• [Your instructions]:
Look through the material below. Return exactly the lines from the one with "[355,383,453,393] fist letter" through the one with "(721, 395) none", both included.

──────── Input

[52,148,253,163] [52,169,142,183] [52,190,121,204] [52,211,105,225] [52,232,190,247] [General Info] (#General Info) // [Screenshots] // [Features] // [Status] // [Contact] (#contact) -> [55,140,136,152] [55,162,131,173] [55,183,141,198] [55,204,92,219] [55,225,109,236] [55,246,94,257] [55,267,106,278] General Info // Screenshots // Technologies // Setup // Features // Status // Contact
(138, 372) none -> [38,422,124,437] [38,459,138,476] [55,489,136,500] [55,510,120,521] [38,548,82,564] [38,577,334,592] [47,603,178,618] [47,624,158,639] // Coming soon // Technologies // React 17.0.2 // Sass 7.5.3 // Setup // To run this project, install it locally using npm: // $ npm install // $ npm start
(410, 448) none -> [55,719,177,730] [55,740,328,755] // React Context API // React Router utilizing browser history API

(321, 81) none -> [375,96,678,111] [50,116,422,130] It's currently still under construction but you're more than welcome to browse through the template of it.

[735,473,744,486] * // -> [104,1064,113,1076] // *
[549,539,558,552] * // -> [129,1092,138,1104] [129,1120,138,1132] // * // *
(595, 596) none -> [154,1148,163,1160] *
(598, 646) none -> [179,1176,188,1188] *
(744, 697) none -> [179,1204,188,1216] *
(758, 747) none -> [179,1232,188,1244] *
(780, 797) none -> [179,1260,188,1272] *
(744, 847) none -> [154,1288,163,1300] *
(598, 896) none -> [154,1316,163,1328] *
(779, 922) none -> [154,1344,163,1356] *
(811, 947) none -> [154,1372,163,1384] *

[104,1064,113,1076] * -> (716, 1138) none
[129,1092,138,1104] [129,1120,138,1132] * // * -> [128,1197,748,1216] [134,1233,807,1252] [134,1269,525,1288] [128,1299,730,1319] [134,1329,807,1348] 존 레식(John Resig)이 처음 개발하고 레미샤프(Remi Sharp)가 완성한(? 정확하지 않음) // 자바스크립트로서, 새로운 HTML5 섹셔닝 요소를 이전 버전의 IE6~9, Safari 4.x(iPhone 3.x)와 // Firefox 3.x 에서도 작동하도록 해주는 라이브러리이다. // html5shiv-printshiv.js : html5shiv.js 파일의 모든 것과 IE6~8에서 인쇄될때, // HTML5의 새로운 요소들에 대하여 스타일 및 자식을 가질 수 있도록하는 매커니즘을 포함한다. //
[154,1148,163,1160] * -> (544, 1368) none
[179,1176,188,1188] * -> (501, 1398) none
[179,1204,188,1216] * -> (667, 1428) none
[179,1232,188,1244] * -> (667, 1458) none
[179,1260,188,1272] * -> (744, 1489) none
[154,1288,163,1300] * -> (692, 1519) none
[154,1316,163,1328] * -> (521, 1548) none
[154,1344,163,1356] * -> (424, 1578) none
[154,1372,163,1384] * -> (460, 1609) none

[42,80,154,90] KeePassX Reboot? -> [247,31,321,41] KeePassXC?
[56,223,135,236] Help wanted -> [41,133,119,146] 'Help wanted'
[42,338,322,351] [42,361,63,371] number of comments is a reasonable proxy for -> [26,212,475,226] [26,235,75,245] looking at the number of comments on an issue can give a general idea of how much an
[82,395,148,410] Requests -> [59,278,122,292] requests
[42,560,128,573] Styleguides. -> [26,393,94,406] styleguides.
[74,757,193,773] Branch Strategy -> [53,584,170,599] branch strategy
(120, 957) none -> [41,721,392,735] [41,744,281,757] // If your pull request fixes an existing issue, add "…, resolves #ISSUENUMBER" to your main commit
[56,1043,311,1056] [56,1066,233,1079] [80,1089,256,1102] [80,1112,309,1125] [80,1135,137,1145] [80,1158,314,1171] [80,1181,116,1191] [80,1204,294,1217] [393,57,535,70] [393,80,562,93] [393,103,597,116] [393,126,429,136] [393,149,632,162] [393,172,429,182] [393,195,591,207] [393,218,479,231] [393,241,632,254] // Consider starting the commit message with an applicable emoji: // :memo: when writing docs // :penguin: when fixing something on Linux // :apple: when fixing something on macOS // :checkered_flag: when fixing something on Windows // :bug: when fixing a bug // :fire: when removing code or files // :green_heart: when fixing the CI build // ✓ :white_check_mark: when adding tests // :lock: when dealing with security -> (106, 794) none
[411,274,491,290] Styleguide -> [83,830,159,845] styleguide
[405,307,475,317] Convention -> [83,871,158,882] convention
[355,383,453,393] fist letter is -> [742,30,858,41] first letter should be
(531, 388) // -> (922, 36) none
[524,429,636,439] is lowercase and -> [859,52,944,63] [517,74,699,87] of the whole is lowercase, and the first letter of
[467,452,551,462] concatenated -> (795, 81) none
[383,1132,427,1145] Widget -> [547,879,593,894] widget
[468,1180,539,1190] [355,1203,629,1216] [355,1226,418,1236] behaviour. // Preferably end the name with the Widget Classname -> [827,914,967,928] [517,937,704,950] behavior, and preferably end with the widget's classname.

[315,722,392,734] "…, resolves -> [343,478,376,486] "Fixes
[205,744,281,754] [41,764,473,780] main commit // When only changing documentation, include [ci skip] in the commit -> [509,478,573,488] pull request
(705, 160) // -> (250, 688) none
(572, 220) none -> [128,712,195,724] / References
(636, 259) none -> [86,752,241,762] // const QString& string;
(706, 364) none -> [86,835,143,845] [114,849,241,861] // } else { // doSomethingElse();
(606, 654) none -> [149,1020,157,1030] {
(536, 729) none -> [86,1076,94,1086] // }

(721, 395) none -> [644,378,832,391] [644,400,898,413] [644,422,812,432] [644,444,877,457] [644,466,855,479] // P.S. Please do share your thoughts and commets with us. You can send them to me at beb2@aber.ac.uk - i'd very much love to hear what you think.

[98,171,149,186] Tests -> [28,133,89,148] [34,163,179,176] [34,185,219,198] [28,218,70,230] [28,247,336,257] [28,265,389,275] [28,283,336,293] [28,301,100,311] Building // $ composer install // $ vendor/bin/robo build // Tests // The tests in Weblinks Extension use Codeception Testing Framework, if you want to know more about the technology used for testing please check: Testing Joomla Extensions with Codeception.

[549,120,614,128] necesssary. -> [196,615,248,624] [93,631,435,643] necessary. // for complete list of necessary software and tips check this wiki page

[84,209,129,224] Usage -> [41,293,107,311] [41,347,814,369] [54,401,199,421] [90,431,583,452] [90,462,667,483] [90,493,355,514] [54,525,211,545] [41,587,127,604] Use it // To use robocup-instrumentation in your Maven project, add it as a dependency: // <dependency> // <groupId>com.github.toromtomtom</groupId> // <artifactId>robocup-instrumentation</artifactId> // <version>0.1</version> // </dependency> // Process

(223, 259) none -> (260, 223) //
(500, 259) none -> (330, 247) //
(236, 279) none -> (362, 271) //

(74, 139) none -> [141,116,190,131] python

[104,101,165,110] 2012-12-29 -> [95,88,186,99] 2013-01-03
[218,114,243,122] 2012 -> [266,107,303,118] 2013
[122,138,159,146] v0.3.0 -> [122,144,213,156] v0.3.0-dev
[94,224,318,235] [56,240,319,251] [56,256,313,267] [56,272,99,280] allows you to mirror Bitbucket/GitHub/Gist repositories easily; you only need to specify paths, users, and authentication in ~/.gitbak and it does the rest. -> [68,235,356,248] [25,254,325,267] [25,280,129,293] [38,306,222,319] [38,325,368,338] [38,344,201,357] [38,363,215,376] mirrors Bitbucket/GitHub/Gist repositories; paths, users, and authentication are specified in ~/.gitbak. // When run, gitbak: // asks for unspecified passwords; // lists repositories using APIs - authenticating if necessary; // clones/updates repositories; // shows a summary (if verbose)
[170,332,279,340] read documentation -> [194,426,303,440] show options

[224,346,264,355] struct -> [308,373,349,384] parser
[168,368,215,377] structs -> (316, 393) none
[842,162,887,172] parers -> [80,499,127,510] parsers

────────────────

• [Answer box]:
[355,383,453,393] fist letter is -> [742,30,858,41] first letter should be
(531, 388) // -> (922, 36) none
[524,429,636,439] is lowercase and -> [859,52,944,63] [517,74,699,87] of the whole is lowercase, and the first letter of
[467,452,551,462] concatenated -> (795, 81) none
[383,1132,427,1145] Widget -> [547,879,593,894] widget
[468,1180,539,1190] [355,1203,629,1216] [355,1226,418,1236] behaviour. // Preferably end the name with the Widget Classname -> [827,914,967,928] [517,937,704,950] behavior, and preferably end with the widget's classname.

[315,722,392,734] "…, resolves -> [343,478,376,486] "Fixes
[205,744,281,754] [41,764,473,780] main commit // When only changing documentation, include [ci skip] in the commit -> [509,478,573,488] pull request
(705, 160) // -> (250, 688) none
(572, 220) none -> [128,712,195,724] / References
(636, 259) none -> [86,752,241,762] // const QString& string;
(706, 364) none -> [86,835,143,845] [114,849,241,861] // } else { // doSomethingElse();
(606, 654) none -> [149,1020,157,1030] {
(536, 729) none -> [86,1076,94,1086] // }

(721, 395) none -> [644,378,832,391] [644,400,898,413] [644,422,812,432] [644,444,877,457] [644,466,855,479] // P.S. Please do share your thoughts and commets with us. You can send them to me at beb2@aber.ac.uk - i'd very much love to hear what you think.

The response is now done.